Japanese man who gambles $350,000 of stolen COVID-19 Funds found guilty

In April of last year, a Japanese man from Western Japan accidentally transferred 46.3 million yen, (over $350,000), intended for a COVID-19 relief fund, instead of the intended 100,000 yen. Sho Taguchi, a 25-year-old man from Western Japan’s Abu area, received the money and instead of returning it, transferred it to a second account to gamble at an online casino. He was recently sentenced to probation for computer fraud.

What caused the mistake in the COVID Relief Fund Transfer?

The error in the distribution of COVID-19 relief funds occurred when a town official submitted a transfer request for the total amount of 46.3 million yen to Sho Taguchi, whose name was listed at the top, instead of transferring 100,000 yen to each of the 463 low-income households in Abu, Yamaguchi Prefecture. Regrettably, the entire sum was credited to Taguchi’s account in error. Despite receiving such a large sum of money, Taguchi did not notify the bank or the town, but rather transferred the funds to another account and used them to gamble at an online casino without questioning their source.

Sho Taguchi sentenced to suspended prison term

Sho Taguchi was sentenced to three years in jail, suspended for five years, for computer fraud. Taguchi’s defense contended throughout the trial that he was not compelled to submit the error to the bank because the town had already alerted the bank of the error and thus had the right to transfer the money. The prosecution referenced a Supreme Court judgment that considered accepting the money without notifying the bank of the error to be fraudulent behavior and argued Taguchi’s actions amounted to computer fraud.

Taguchi received a suspended sentence instead of the four-and-a-half-year prison sentence proposed by the prosecution. The judge based the suspended sentence on Taguchi’s confession of regret and the full return of the money.

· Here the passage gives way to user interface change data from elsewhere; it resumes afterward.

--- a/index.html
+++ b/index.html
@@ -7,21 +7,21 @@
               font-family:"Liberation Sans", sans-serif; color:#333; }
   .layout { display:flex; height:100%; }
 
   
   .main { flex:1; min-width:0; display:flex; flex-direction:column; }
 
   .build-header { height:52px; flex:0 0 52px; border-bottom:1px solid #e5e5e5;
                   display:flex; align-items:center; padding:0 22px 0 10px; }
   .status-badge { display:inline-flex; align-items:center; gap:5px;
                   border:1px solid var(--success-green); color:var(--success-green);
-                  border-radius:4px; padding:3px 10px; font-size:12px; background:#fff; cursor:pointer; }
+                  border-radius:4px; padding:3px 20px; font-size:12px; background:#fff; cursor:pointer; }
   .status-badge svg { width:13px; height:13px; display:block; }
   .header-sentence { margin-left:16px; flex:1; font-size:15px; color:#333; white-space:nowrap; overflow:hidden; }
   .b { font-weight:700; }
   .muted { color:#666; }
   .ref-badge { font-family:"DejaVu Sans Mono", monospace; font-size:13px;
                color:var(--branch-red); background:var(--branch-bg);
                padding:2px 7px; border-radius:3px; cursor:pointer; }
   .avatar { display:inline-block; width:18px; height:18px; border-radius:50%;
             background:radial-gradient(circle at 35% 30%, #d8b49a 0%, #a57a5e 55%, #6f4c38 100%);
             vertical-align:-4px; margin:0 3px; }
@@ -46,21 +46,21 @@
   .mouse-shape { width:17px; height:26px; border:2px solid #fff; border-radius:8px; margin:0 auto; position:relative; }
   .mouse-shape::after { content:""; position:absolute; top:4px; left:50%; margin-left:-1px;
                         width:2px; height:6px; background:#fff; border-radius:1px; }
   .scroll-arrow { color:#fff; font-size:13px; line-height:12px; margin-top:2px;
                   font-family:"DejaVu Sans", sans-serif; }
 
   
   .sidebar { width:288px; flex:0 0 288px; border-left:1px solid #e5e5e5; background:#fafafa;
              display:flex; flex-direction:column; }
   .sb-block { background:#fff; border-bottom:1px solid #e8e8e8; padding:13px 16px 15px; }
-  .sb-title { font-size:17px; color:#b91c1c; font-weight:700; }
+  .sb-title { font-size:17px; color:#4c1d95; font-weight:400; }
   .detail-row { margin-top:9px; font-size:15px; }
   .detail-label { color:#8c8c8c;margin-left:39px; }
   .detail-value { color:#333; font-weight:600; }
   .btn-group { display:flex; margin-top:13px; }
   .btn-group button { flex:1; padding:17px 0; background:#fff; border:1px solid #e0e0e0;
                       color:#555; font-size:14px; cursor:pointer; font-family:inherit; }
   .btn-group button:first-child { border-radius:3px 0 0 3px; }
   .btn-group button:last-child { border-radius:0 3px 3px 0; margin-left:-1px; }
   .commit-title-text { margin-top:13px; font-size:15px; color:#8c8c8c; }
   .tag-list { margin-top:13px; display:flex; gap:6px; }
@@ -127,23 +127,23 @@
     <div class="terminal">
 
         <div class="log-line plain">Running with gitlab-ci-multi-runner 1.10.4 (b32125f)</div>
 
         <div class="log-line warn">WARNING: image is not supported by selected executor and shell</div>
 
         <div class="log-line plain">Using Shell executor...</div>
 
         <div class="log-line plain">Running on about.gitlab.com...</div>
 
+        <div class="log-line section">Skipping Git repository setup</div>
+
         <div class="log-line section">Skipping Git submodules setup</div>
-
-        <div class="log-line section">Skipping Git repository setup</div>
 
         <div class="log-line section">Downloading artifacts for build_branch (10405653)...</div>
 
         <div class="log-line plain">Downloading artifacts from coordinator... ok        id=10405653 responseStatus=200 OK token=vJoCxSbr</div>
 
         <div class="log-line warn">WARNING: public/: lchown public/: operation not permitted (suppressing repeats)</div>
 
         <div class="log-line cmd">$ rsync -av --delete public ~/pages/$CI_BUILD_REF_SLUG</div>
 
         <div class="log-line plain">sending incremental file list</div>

In his verdict, the judge stated that Taguchi had committed a felony in order to gamble at online casinos and had demonstrated contempt for the law. His defense team is still attempting to have him acquitted and has filed an appeal.

Legal landscape of gambling in Japan

In Japan, the only forms of legal gambling are limited to Pachinko and certain sports betting, such as horse racing and boat racing. However, the Japanese government has recently passed the Integrated Resort Development Promotion Bill, which allows the establishment of resorts with casino facilities in specifically designated areas. These integrated resorts aim to attract foreign visitors and offer various non-gambling experiences and activities, in addition to gambling facilities. The government plans to open the first integrated resort casinos in 2025.

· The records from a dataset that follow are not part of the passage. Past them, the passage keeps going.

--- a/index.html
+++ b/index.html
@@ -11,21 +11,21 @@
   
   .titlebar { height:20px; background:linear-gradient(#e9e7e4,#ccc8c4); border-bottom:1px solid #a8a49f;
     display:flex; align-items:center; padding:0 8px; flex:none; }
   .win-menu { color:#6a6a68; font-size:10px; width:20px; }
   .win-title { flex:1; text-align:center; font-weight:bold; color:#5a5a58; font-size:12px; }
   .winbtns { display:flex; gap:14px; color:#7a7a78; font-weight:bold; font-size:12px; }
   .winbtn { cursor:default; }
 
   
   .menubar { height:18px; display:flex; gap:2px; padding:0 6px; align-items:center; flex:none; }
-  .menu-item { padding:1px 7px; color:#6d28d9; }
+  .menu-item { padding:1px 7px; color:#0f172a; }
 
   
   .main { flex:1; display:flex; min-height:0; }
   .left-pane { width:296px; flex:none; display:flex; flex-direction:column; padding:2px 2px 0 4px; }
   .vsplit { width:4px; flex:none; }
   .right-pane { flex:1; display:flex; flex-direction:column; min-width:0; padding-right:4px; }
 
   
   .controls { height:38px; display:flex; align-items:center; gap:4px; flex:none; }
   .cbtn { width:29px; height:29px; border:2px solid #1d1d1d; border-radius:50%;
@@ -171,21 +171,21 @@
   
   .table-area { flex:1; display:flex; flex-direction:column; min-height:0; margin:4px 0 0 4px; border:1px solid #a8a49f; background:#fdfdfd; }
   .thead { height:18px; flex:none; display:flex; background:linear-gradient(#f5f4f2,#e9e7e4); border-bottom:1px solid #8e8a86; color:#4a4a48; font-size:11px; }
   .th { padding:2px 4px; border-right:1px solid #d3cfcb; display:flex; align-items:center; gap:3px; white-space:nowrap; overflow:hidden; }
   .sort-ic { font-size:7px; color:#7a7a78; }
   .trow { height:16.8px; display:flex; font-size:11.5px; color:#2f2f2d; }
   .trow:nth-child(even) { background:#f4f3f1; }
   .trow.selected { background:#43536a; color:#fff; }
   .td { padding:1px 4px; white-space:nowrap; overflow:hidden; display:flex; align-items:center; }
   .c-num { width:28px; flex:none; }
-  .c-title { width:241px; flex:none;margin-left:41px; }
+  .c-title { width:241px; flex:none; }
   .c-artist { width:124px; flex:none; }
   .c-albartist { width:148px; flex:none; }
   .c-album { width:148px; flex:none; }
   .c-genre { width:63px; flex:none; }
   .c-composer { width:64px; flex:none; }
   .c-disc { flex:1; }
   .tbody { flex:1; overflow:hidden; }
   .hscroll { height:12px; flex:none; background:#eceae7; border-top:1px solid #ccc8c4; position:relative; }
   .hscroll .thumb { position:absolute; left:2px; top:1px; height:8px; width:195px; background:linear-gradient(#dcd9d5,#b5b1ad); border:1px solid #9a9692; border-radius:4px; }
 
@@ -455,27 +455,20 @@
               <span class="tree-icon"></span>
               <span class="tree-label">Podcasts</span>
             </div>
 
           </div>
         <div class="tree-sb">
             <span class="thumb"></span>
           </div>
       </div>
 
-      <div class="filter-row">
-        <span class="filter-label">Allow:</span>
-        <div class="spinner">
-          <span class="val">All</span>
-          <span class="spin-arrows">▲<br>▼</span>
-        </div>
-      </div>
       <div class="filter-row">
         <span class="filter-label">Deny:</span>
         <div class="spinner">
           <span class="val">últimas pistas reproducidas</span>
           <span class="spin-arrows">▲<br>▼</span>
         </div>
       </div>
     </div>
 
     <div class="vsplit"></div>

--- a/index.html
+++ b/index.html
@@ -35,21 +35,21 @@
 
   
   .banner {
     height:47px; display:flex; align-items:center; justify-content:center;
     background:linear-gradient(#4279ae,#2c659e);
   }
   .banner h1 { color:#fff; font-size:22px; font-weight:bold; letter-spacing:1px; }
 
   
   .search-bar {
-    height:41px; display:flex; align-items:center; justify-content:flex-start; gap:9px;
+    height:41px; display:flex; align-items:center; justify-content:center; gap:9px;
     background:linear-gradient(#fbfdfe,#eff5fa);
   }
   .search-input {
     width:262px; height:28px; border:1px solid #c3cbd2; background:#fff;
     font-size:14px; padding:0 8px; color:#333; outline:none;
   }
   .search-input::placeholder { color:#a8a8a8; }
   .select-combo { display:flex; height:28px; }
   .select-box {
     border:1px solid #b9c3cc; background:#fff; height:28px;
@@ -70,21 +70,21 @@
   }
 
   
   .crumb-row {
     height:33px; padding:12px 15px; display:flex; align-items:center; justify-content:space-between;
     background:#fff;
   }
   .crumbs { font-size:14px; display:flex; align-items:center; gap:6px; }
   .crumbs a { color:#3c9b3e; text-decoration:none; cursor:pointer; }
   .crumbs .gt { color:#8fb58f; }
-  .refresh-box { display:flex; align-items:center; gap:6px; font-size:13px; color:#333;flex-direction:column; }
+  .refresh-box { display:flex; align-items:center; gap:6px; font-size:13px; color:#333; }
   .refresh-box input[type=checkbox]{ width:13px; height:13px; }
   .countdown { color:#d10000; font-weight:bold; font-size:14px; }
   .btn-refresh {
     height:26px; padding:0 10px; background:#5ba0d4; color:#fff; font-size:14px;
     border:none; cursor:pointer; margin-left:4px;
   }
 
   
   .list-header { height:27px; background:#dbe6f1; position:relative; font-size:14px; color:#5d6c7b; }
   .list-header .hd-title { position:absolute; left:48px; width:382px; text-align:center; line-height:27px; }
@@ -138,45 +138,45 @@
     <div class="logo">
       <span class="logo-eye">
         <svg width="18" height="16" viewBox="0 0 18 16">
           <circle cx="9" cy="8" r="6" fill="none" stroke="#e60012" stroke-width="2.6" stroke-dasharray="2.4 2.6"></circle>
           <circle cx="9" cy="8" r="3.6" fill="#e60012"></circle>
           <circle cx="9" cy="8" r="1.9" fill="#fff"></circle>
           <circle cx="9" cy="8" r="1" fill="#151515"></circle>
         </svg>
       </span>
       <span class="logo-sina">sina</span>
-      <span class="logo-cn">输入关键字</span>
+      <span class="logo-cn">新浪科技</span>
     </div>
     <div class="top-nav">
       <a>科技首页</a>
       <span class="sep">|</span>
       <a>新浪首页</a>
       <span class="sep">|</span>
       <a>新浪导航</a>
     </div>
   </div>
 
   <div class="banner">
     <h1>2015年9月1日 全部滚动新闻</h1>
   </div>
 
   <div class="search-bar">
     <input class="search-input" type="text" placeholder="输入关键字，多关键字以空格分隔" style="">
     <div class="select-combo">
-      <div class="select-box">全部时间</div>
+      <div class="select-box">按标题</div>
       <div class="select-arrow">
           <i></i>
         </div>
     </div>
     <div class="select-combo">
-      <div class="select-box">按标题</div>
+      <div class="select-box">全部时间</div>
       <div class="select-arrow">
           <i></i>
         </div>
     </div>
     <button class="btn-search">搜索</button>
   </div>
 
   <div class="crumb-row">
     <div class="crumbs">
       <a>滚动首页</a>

In an effort to prevent problem gambling, the government has also implemented measures such as giving citizens a three-time visit allowance to a casino resort per week or eight times per month. This move is aimed at limiting access to gambling facilities and promoting responsible gambling among the Japanese people.

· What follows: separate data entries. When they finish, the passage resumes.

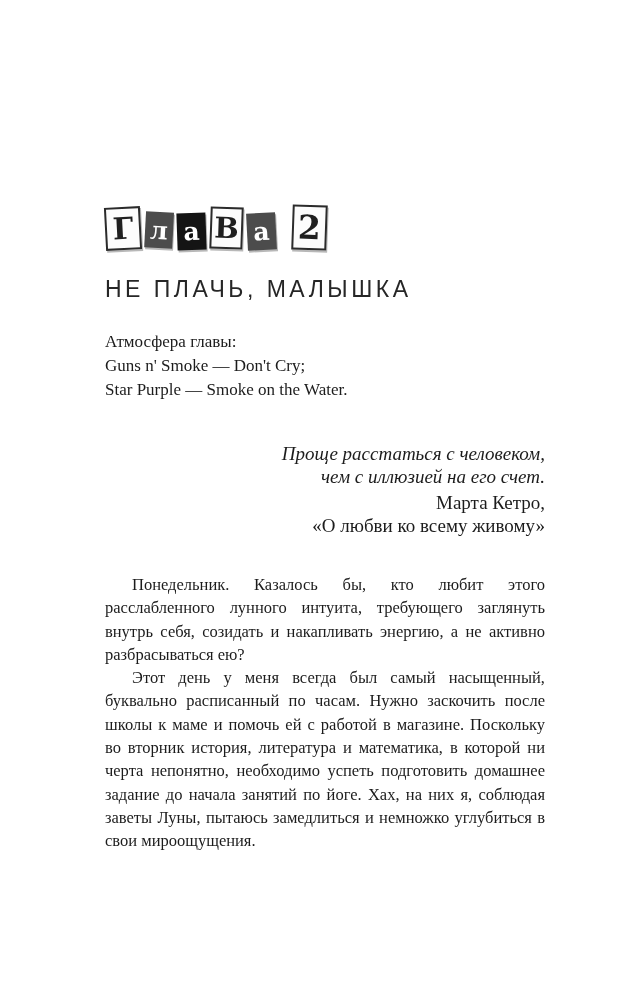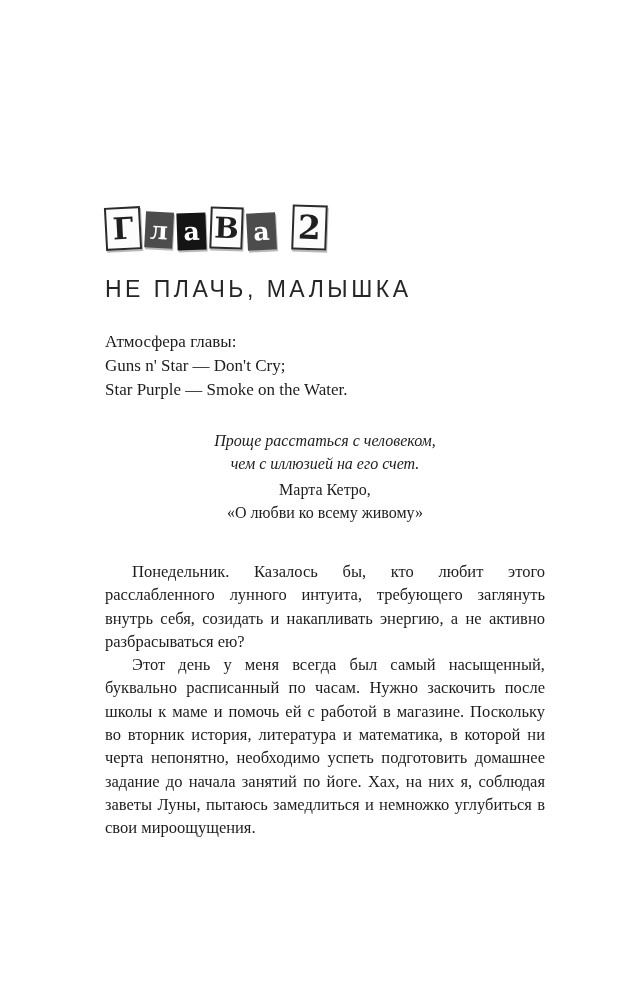--- a/index.html
+++ b/index.html
@@ -77,23 +77,23 @@
 
   
   .atmosphere {
     margin-top: 27px;
     font-size: 17px;
     line-height: 24px;
   }
 
   
   .epigraph {
-    margin-top: 27px;
-    text-align: center;
-    font-size: 16px;
+    margin-top: 40px;
+    text-align: right;
+    font-size: 19px;
     line-height: 23px;
   }
   .epigraph-text { font-style: italic; }
   .epigraph-attr { margin-top: 3px; }
 
   
   .body-text {
     margin-top: 36px;
     font-size: 16.5px;
     line-height: 23.3px;
@@ -115,21 +115,21 @@
       <span class="letter black l3">а</span>
       <span class="letter light l4">В</span>
       <span class="letter dark  l5">а</span>
       <span class="letter light lnum">2</span>
     </div>
 
     <h1 class="chapter-title">НЕ ПЛАЧЬ, МАЛЫШКА</h1>
 
     <div class="atmosphere">
       <div>Атмосфера главы:</div>
-      <div>Guns n' Star — Don't Cry;</div>
+      <div>Guns n' Smoke — Don't Cry;</div>
       <div>Star Purple — Smoke on the Water.</div>
     </div>
 
     <div class="epigraph">
       <div class="epigraph-text">
         <div>Проще расстаться с человеком,</div>
         <div>чем с иллюзией на его счет.</div>
       </div>
       <div class="epigraph-attr">
         <div>Марта Кетро,</div>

Despite the restrictions on gambling, residents of Japan can still access and play at online casinos in Japanese. Currently, there is no specific legislation that prohibits online gambling in Japan, but it is important to note that players must ensure that they are using a reputable and licensed online casino to ensure the safety and fairness of their gaming experience.

Final thoughts

The case has also brought to light the need for more education and awareness about responsible gaming. Notwithstanding gambling regulations in Japan, many people still deal with compulsive gambling and its effects. As a result, the government has underlined the importance of increased education and awareness about responsible gambling habits, as well as the implementation of measures aimed at restricting access to gaming facilities.

The Sho Taguchi affair serves as a warning of the penalties for fraudulent behavior and the need of playing responsibly. The judgment in Taguchi’s case emphasizes the seriousness of fraudulent behavior and the importance of individuals acting properly when dealing with significant sums of money, particularly when it is intended for a public relief fund.